▸ **Information shown**:

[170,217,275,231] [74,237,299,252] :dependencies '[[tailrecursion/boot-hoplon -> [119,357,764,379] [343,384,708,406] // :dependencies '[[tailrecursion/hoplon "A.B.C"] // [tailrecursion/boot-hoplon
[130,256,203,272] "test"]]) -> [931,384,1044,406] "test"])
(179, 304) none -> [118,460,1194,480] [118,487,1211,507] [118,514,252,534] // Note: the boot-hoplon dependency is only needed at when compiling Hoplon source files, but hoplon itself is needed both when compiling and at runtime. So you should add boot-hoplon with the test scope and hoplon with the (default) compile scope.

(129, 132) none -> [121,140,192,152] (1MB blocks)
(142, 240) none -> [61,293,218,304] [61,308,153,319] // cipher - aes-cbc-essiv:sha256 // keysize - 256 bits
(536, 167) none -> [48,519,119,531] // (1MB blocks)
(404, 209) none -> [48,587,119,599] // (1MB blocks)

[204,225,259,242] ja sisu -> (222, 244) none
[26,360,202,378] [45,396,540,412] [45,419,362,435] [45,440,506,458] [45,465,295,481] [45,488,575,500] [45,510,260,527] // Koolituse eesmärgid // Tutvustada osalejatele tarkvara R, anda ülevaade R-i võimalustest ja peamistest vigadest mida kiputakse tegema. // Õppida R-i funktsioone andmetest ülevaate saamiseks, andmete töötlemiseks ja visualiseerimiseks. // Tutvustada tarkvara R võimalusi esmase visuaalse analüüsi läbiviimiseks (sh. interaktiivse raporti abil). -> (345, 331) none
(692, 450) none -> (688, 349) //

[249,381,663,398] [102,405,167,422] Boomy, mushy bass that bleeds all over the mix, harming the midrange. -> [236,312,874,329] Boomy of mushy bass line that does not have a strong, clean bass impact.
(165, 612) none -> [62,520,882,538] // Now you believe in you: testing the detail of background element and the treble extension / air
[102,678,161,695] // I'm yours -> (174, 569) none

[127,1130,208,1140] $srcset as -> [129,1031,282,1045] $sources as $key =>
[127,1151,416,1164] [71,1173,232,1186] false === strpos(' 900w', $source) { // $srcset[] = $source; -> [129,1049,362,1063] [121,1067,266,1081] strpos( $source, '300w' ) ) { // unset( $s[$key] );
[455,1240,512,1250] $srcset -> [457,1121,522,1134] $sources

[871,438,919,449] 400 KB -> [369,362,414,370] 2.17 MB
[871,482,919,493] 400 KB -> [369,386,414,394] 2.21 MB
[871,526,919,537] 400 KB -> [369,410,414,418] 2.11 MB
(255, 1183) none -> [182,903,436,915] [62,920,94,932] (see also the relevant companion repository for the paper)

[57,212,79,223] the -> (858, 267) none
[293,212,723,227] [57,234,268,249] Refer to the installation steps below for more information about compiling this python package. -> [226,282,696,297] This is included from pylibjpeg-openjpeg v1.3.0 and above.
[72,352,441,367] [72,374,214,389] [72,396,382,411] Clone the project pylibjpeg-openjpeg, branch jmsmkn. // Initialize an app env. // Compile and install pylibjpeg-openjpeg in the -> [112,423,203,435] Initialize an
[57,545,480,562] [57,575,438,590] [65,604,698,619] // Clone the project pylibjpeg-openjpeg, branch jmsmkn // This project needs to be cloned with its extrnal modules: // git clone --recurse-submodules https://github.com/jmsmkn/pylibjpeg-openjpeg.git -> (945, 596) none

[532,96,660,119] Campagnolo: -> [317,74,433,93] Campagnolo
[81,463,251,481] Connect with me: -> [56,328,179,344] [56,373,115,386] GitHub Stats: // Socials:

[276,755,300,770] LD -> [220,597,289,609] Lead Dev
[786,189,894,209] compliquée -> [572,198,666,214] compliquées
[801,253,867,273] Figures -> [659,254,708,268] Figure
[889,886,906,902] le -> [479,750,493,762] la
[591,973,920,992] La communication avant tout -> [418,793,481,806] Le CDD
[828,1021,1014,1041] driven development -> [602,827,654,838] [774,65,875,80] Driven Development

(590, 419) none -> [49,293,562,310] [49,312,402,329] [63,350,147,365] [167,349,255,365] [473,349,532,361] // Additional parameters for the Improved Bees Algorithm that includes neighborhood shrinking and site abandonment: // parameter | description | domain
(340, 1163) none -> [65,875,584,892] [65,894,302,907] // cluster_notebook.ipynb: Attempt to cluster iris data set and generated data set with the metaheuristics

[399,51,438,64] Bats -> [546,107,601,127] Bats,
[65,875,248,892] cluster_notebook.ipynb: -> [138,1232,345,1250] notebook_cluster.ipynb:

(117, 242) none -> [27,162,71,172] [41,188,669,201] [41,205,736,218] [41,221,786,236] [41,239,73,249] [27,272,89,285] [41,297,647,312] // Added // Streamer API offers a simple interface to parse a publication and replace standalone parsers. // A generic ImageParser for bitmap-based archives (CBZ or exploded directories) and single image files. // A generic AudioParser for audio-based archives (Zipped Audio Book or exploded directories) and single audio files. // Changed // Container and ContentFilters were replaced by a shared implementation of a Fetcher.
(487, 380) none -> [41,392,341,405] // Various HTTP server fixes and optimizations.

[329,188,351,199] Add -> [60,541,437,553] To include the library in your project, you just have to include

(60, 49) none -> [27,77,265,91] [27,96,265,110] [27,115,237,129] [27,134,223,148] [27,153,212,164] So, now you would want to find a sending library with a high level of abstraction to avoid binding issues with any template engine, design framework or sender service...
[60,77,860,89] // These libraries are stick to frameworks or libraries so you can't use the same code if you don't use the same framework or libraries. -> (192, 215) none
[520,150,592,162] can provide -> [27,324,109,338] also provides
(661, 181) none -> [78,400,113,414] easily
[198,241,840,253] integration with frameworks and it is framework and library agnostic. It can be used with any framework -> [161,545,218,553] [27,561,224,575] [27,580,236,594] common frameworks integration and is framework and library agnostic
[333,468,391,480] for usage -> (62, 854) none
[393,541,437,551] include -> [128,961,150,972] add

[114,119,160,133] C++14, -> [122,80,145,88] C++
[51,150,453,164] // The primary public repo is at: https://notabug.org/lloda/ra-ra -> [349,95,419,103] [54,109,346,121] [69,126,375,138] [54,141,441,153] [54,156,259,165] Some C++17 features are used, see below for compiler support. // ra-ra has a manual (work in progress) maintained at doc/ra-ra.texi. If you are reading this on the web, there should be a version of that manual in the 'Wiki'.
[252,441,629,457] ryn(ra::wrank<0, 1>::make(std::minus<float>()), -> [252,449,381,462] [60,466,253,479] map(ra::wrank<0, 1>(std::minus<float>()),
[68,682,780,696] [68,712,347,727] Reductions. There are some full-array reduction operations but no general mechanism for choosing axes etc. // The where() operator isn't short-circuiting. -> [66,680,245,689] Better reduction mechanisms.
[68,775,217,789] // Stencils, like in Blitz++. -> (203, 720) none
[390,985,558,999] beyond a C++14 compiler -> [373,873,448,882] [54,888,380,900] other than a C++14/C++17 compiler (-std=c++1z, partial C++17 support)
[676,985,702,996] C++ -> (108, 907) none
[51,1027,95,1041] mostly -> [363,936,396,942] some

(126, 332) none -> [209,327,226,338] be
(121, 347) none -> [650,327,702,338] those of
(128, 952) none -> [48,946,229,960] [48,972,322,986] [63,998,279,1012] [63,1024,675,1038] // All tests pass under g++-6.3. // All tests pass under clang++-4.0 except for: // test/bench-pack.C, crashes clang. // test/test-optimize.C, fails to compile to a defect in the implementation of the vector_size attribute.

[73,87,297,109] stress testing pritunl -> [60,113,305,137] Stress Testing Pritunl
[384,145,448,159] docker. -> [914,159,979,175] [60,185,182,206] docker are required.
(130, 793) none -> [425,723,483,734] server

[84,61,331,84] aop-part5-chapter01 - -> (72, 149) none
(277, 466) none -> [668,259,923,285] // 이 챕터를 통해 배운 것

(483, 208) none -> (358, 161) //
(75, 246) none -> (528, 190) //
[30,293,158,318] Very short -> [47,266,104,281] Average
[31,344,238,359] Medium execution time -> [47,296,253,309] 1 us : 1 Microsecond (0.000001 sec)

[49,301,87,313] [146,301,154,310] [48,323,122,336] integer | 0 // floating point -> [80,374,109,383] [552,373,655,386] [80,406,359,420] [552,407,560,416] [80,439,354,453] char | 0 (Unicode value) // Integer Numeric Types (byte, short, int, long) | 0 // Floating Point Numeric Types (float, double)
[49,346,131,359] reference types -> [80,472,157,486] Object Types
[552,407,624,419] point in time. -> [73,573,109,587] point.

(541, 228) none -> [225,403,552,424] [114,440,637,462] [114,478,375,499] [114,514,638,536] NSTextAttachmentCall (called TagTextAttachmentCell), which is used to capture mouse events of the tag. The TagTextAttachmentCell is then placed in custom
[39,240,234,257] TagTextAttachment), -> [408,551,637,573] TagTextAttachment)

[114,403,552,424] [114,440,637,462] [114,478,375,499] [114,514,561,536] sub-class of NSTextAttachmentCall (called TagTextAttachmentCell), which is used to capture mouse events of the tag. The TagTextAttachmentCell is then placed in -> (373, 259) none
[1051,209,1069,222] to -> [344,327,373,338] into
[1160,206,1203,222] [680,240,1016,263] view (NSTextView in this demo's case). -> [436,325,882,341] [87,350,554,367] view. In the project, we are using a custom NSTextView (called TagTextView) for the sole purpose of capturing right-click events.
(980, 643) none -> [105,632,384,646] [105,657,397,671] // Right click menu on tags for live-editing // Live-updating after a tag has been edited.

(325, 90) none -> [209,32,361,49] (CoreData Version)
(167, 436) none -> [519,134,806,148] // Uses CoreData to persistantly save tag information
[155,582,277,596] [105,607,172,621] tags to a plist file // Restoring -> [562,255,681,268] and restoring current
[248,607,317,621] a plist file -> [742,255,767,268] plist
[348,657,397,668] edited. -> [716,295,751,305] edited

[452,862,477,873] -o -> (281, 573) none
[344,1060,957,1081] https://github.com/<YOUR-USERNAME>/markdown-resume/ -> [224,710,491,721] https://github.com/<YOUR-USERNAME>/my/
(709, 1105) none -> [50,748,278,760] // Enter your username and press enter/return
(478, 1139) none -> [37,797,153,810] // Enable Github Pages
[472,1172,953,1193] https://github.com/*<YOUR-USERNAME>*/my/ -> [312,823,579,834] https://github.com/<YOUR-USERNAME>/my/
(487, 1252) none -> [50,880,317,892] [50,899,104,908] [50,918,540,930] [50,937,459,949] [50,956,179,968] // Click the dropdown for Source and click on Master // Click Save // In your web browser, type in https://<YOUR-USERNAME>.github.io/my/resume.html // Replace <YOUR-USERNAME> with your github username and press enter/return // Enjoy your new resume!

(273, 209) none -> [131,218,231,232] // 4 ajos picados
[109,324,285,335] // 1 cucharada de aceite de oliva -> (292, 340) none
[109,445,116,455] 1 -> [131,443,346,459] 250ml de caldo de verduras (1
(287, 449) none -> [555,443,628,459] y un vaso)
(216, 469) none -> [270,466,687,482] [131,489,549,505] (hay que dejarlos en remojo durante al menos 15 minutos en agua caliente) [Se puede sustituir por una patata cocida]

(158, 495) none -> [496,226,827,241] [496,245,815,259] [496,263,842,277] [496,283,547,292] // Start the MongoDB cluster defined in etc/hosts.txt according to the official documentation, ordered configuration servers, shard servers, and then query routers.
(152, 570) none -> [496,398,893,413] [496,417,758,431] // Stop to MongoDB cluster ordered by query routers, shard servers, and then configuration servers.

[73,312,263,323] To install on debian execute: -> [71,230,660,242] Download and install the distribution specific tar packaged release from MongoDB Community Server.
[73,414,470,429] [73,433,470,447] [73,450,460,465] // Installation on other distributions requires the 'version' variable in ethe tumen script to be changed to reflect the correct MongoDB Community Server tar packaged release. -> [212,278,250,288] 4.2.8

▸ **Task prompt**:
In the entries above, how many lines hold the word "enter"? State the number only.

▸ **Output of the exercise**:
2